If the address is ‘legal’ then two types of fault exist – a ‘hard’ fault where the missing memory (eg some code) has to be loaded from disk or a ‘soft’ fault where the missing page is already in memory (typically because it is in a shared library and being used elsewhere) and so all that has to happen is for the page to be mapped into the address space of the executing program.
(The above is all a simplification, but I hope it is clear enough.)
Soft faults, as you might expect are handled much faster than hard faults – as disk access is generally many orders of magnitude slower than memory access.
Memory management and paging policies are generally designed to minimise the number of faults, especially hard faults.
So – what is the ratio of hard and soft faults? I have further extended the valext program I wrote for my MSc project to count just that – and it seems that on a loaded Linux system soft faults are generally an order of magnitude more common than hard faults even when launching a new program form ‘scratch’ (eg I am seeking to run an instance of ‘audacity’ under valext – and after executing 326,000 instructions there have been 274 soft faults and 37 hard faults).
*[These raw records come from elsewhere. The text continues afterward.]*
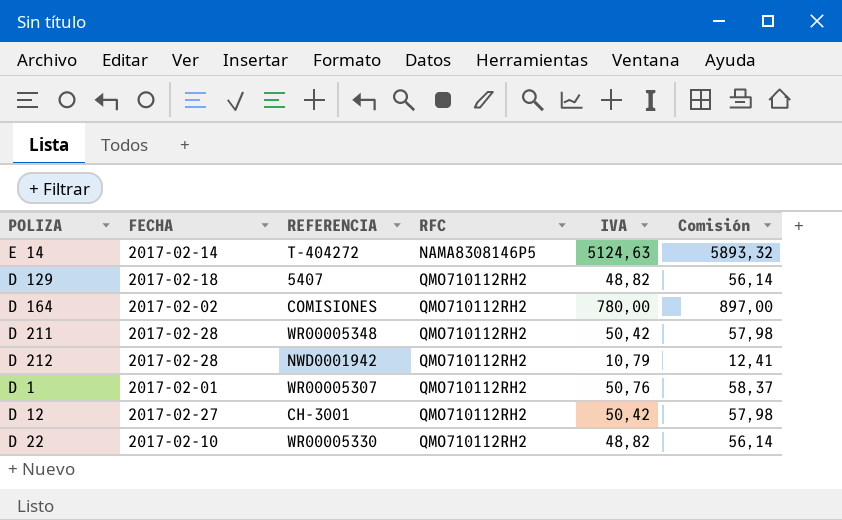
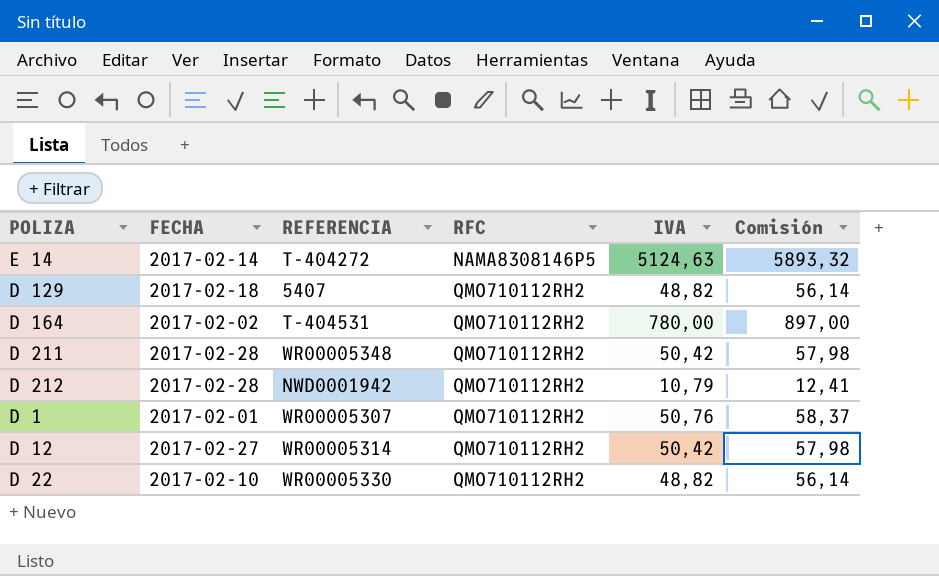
D 164 | REFERENCIA: COMISIONES -> T-404531
D 12 | REFERENCIA: CH-3001 -> WR00005314

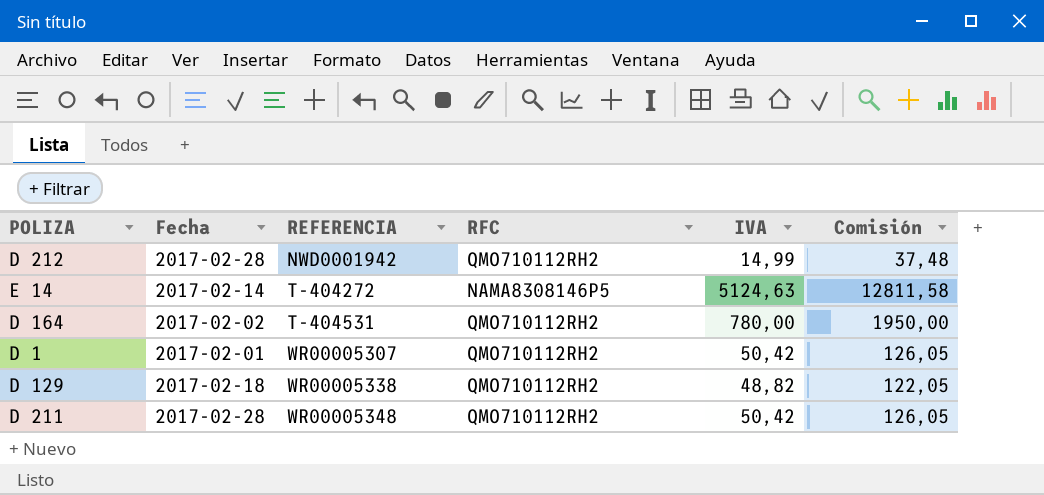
row order: RFC ascending -> REFERENCIA ascending
column name: FECHA -> Fecha
column Comisión | formula: [IVA] * 1,15 -> [IVA] * 2,5
row D 12: 2017-02-27 | WR00005314 | QMO710112RH2 | 50,42 | 57,98 -> none
row D 22: 2017-02-10 | WR00005330 | QMO710112RH2 | 48,82 | 56,14 -> none
D 212 | IVA: 10,79 -> 14,99
D 1 | IVA: 50,76 -> 50,42
D 129 | REFERENCIA: 5407 -> WR00005338

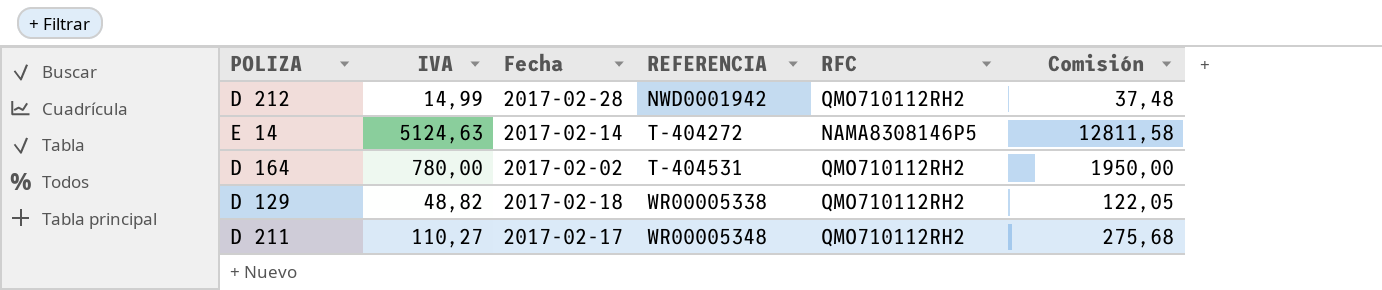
column IVA | position: 5 -> 2
row D 1: 2017-02-01 | WR00005307 | QMO710112RH2 | 50,42 | 126,05 -> none
D 211 | IVA: 50,42 -> 110,27
D 211 | Fecha: 2017-02-28 -> 2017-02-17
D 211 | Comisión: 126,05 -> 275,68

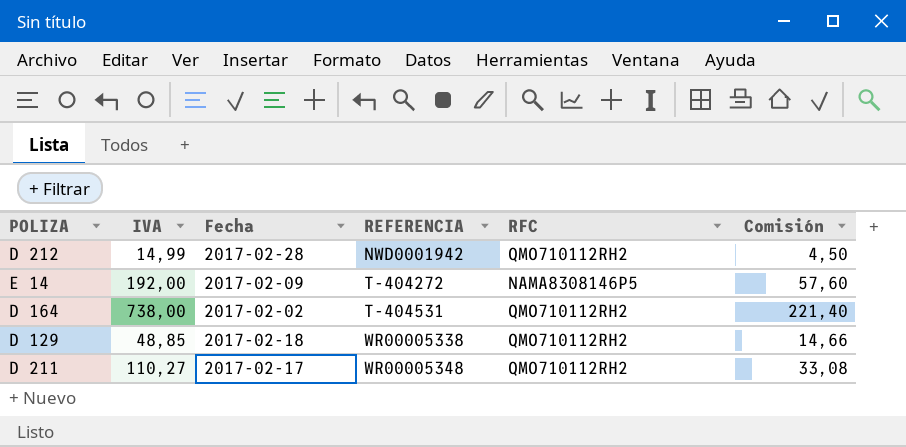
column Comisión | formula: [IVA] * 2,5 -> [IVA] * 0,3
E 14 | IVA: 5124,63 -> 192,00
E 14 | Fecha: 2017-02-14 -> 2017-02-09
D 164 | IVA: 780,00 -> 738,00
D 129 | IVA: 48,82 -> 48,85

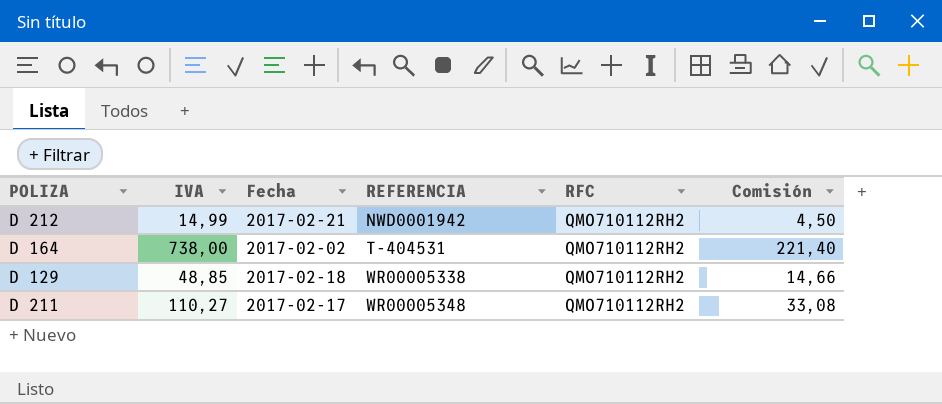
row E 14: 192,00 | 2017-02-09 | T-404272 | NAMA8308146P5 | 57,60 -> none
D 212 | Fecha: 2017-02-28 -> 2017-02-21

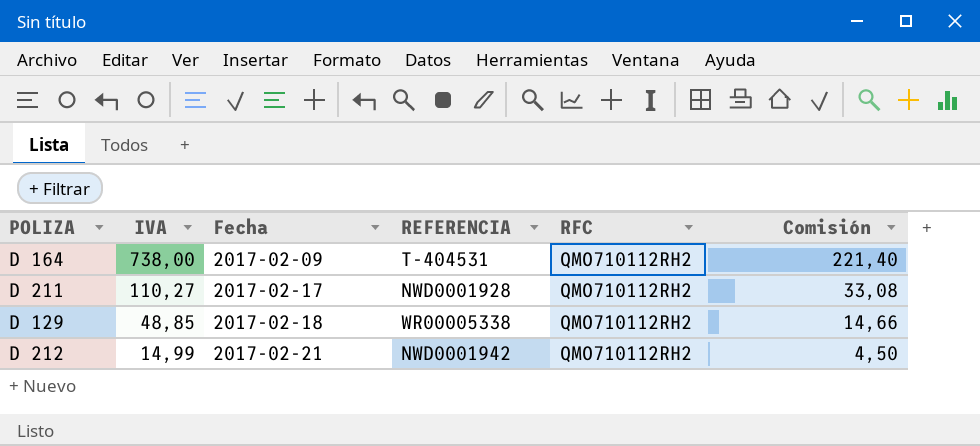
row order: REFERENCIA ascending -> IVA descending
D 164 | Fecha: 2017-02-02 -> 2017-02-09
D 211 | REFERENCIA: WR00005348 -> NWD0001928

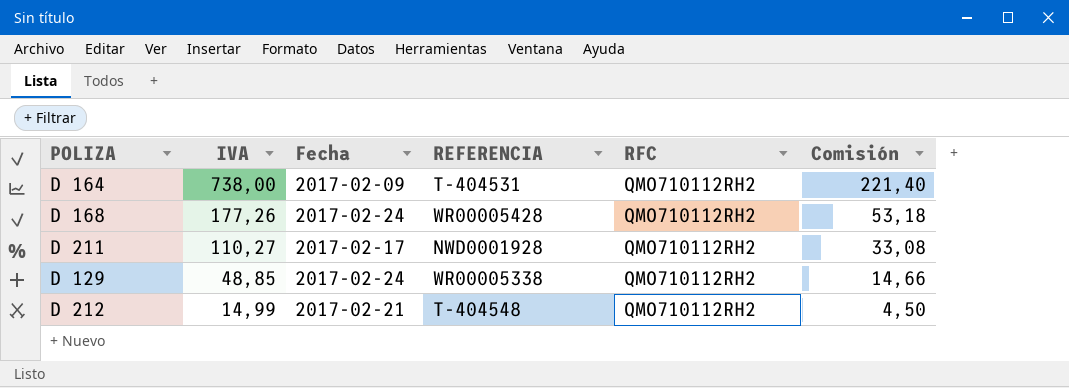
row D 168: none -> 177,26 | 2017-02-24 | WR00005428 | QMO710112RH2 | 53,18
D 129 | Fecha: 2017-02-18 -> 2017-02-24
D 212 | REFERENCIA: NWD0001942 -> T-404548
That is good, of course, because it makes for faster, more efficient computing. But it also means that further optimising the paging policy of Linux is tough – hard faults take time so you can run a lot of optimising code and hope to have a better performance if you cut the number of hard faults even only slightly. But if soft faults out number hard faults by 10 to 1 then running a lot of extra code to cut the number of faults may not be so beneficial.
(You can download valext at github – here NB: right now this extra feature is in the ‘faultcount’ branch – it will be merged into master in due course.)